_ACTION ITEM_
Omit all pictures, then retype the data exactly as given.

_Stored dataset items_
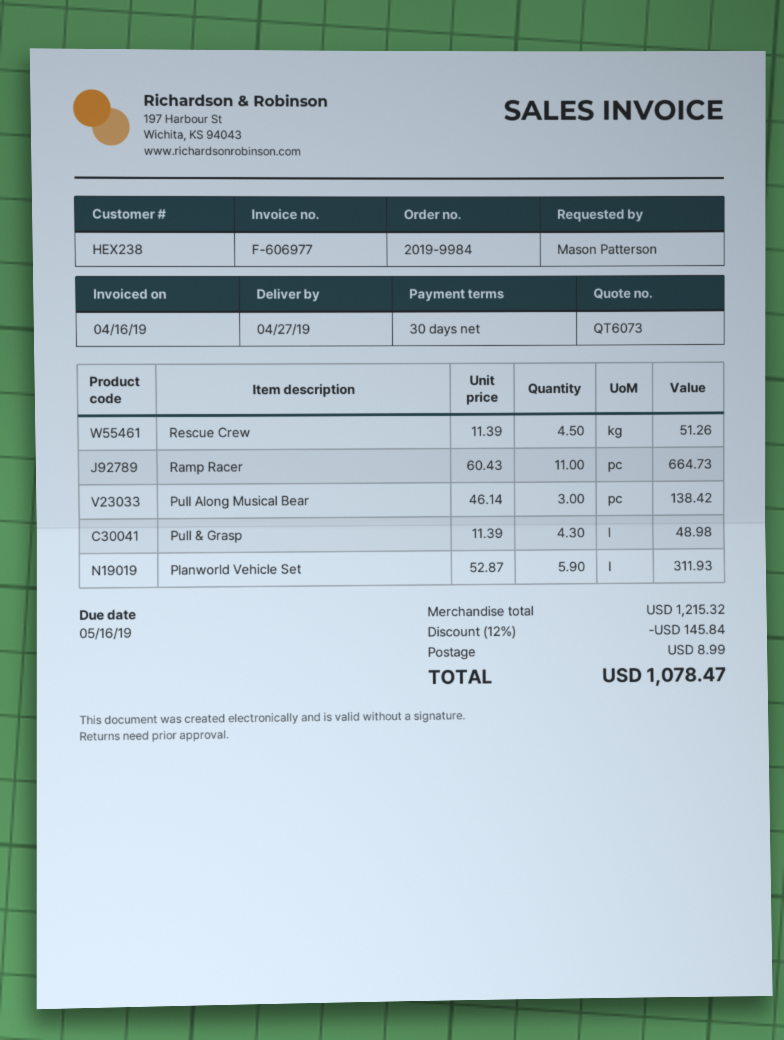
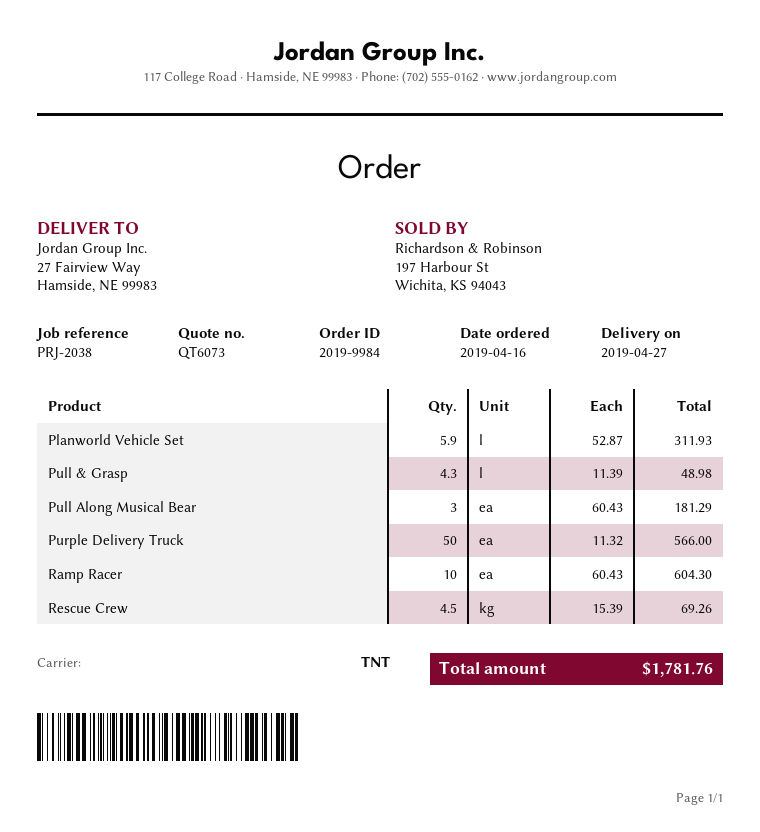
Rescue Crew: 4.5 x 11.39 = 51.26 -> 4.5 x 15.39 = 69.26
Ramp Racer: 11 x 60.43 = 664.73 -> 10 x 60.43 = 604.30
Pull Along Musical Bear: 3 x 46.14 = 138.42 -> 3 x 60.43 = 181.29
Purple Delivery Truck: none -> 50 x 11.32 = 566.00
discount: 12% = 145.84 -> none
shipping: 8.99 -> none
total: 1078.47 -> 1781.76

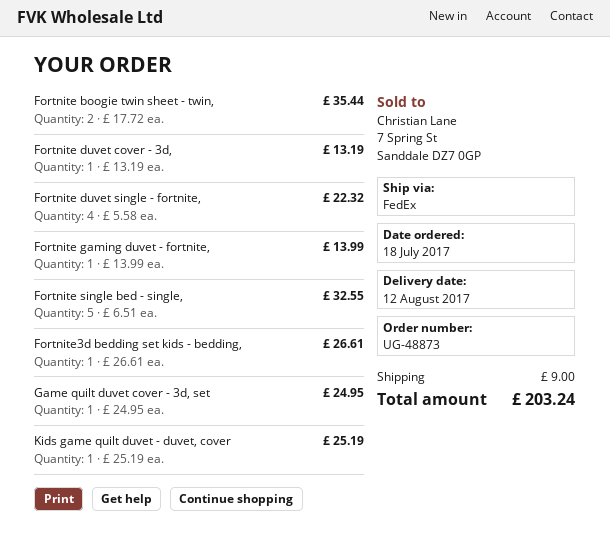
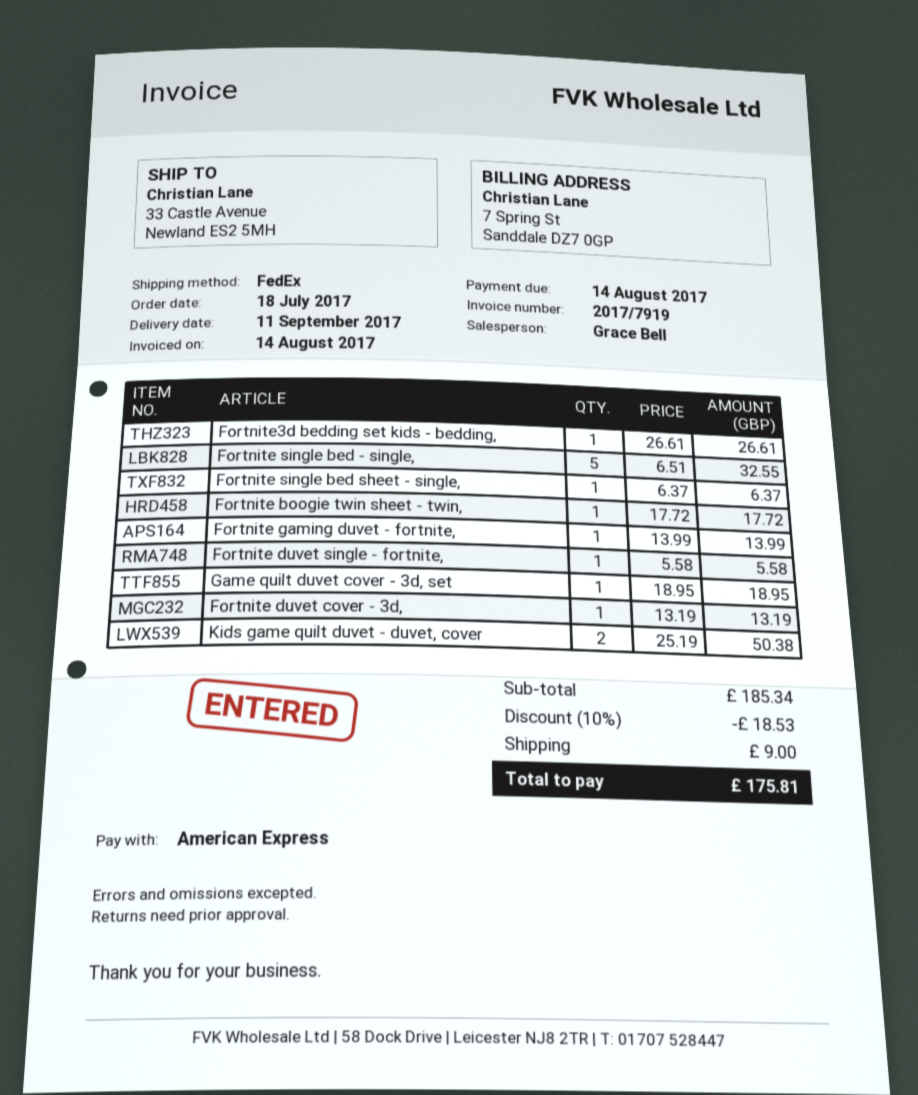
delivery date: 2017-08-12 -> 2017-09-11
Fortnite boogie twin sheet - twin,: 2 x 17.72 = 35.44 -> 1 x 17.72 = 17.72
Fortnite duvet single - fortnite,: 4 x 5.58 = 22.32 -> 1 x 5.58 = 5.58
Game quilt duvet cover - 3d, set: 1 x 24.95 = 24.95 -> 1 x 18.95 = 18.95
Kids game quilt duvet - duvet, cover: 1 x 25.19 = 25.19 -> 2 x 25.19 = 50.38
Fortnite single bed sheet - single,: none -> 1 x 6.37 = 6.37
discount: none -> 10% = 18.53
total: 203.24 -> 175.81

_ANSWER TO THIS EXERCISE_
Rescue Crew: 4.5 x 11.39 = 51.26 -> 4.5 x 15.39 = 69.26
Ramp Racer: 11 x 60.43 = 664.73 -> 10 x 60.43 = 604.30
Pull Along Musical Bear: 3 x 46.14 = 138.42 -> 3 x 60.43 = 181.29
Purple Delivery Truck: none -> 50 x 11.32 = 566.00
discount: 12% = 145.84 -> none
shipping: 8.99 -> none
total: 1078.47 -> 1781.76

delivery date: 2017-08-12 -> 2017-09-11
Fortnite boogie twin sheet - twin,: 2 x 17.72 = 35.44 -> 1 x 17.72 = 17.72
Fortnite duvet single - fortnite,: 4 x 5.58 = 22.32 -> 1 x 5.58 = 5.58
Game quilt duvet cover - 3d, set: 1 x 24.95 = 24.95 -> 1 x 18.95 = 18.95
Kids game quilt duvet - duvet, cover: 1 x 25.19 = 25.19 -> 2 x 25.19 = 50.38
Fortnite single bed sheet - single,: none -> 1 x 6.37 = 6.37
discount: none -> 10% = 18.53
total: 203.24 -> 175.81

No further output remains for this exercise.